──────── Listed records ────────
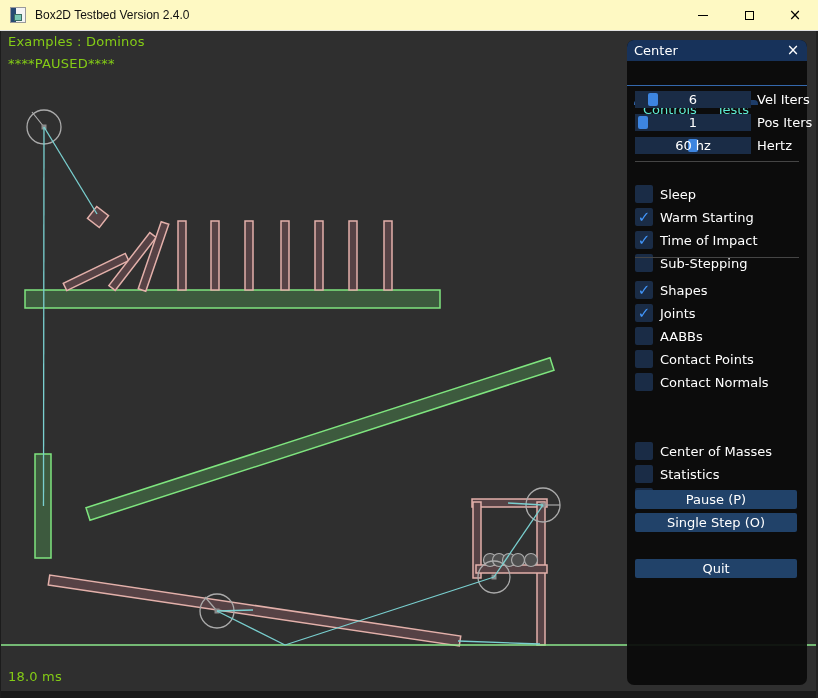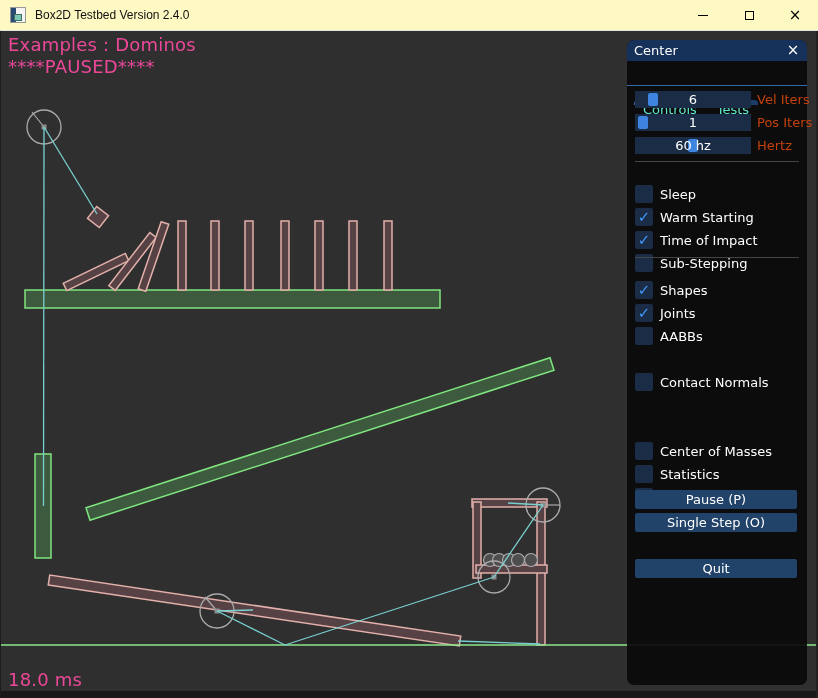--- a/index.html
+++ b/index.html
@@ -15,21 +15,21 @@
   #app-icon .ic-pane  { position:absolute; left:3px; top:6px; width:8px; height:7px; background:#79c7b4; border:1px solid #3c6e62;}
   #win-title { margin-left:9px; font-size:12px; color:#111; font-family:"Liberation Sans", sans-serif; }
   #caption-buttons { position:absolute; right:0; top:0; height:31px; display:flex; }
   .capbtn { width:46px; height:31px; display:flex; align-items:center; justify-content:center; }
   .min-glyph { width:10px; height:1px; background:#000; }
   .max-glyph { width:9px; height:9px; border:1px solid #000; }
   .close-glyph { font-size:15px; color:#000; line-height:1; font-family:"DejaVu Sans", sans-serif;}
 
   
   #scene-svg { position:absolute; left:0; top:0; z-index:1; }
-  .hud-text { position:absolute; z-index:5; font-size:18px; color:#ec4899; letter-spacing:0.2px; }
+  .hud-text { position:absolute; z-index:5; font-size:13px; color:#84cc16; letter-spacing:0.2px; }
   #hud-example { left:8px; top:34px; }
   #hud-paused  { left:8px; top:56px; }
   #hud-ms     { left:8px; top:669px; }
   #bottom-strip { position:absolute; left:0; bottom:0; width:818px; height:7px; background:#191919; z-index:4;}
   #right-strip  { position:absolute; right:0; top:31px; width:2px; height:667px; background:#222; z-index:4;}
   #left-strip   { position:absolute; left:0; top:31px; width:1px; height:667px; background:#1c1c1c; z-index:4;}
 
   
   #tools-panel { position:absolute; left:627px; top:40px; width:180px; height:645px;
                  background:rgba(10,10,10,0.93); border-radius:7px; z-index:20;
@@ -42,21 +42,21 @@
   #tab-row { position:absolute; left:7px; top:24px; height:21px; display:flex; gap:2px; }
   .tab { padding:2px 9px 3px 9px; border-radius:4px 4px 0 0; background:#1d3c69; color:#5eead4;margin-top:36px; }
   .tab.active { background:#3468ad; }
   #tab-underline { position:absolute; left:0; top:45px; width:100%; height:1px; background:#3468ad; }
 
   .srow { position:absolute; left:8px; height:17px; display:flex; align-items:center; }
   .track { position:relative; width:116px; height:17px; background:#1a2c46; }
   .grab { position:absolute; top:2px; width:10px; height:13px; background:#3d85e0; border-radius:2px;}
   .sval { position:absolute; left:0; top:0; width:100%; height:100%; text-align:center;
           line-height:17px; color:#fff; z-index:2;}
-  .slabel { margin-left:6px; color:#c2410c; white-space:nowrap; }
+  .slabel { margin-left:6px; color:#ffffff; white-space:nowrap; }
 
   .sep { position:absolute; left:8px; width:164px; height:1px; background:#454545; }
 
   .crow { position:absolute; left:8px; height:22px; display:flex; align-items:center;margin-top:18px; }
   .cbox { position:relative; width:18px; height:18px; background:#1a2c46; border-radius:2px;
           display:flex; align-items:center; justify-content:center; }
   .cmark { color:#4296fa; font-size:15px; font-weight:bold; line-height:1; }
   .clabel { margin-left:7px; color:#fff; white-space:nowrap; }
 
   .pbtn { position:absolute; left:8px; width:162px; height:19px; background:#214269; border-radius:2px;
@@ -217,20 +217,26 @@
           <span class="cmark">✓</span>
         </span>
       <span class="clabel">Joints</span>
     </div>
     <div class="crow" style="top:267px">
       <span class="cbox">
           <span class="cmark" style="visibility: hidden;">✓</span>
         </span>
       <span class="clabel">AABBs</span>
     </div>
+    <div class="crow" style="top:290px">
+      <span class="cbox">
+          <span class="cmark" style="visibility: hidden;">✓</span>
+        </span>
+      <span class="clabel">Contact Points</span>
+    </div>
     <div class="crow" style="top:313px">
       <span class="cbox">
           <span class="cmark" style="visibility: hidden;">✓</span>
         </span>
       <span class="clabel">Contact Normals</span>
     </div>
     <div class="crow" style="top:382px">
       <span class="cbox">
           <span class="cmark" style="visibility: hidden;">✓</span>
         </span>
────────
*What needs to be done*: From the data above, pick out each line containing "border" and copy it.

*Result*:
   #app-icon .ic-pane  { position:absolute; left:3px; top:6px; width:8px; height:7px; background:#79c7b4; border:1px solid #3c6e62;}
   .max-glyph { width:9px; height:9px; border:1px solid #000; }
                  background:rgba(10,10,10,0.93); border-radius:7px; z-index:20;
   .tab { padding:2px 9px 3px 9px; border-radius:4px 4px 0 0; background:#1d3c69; color:#5eead4;margin-top:36px; }
   .grab { position:absolute; top:2px; width:10px; height:13px; background:#3d85e0; border-radius:2px;}
   .cbox { position:relative; width:18px; height:18px; background:#1a2c46; border-radius:2px;
   .pbtn { position:absolute; left:8px; width:162px; height:19px; background:#214269; border-radius:2px;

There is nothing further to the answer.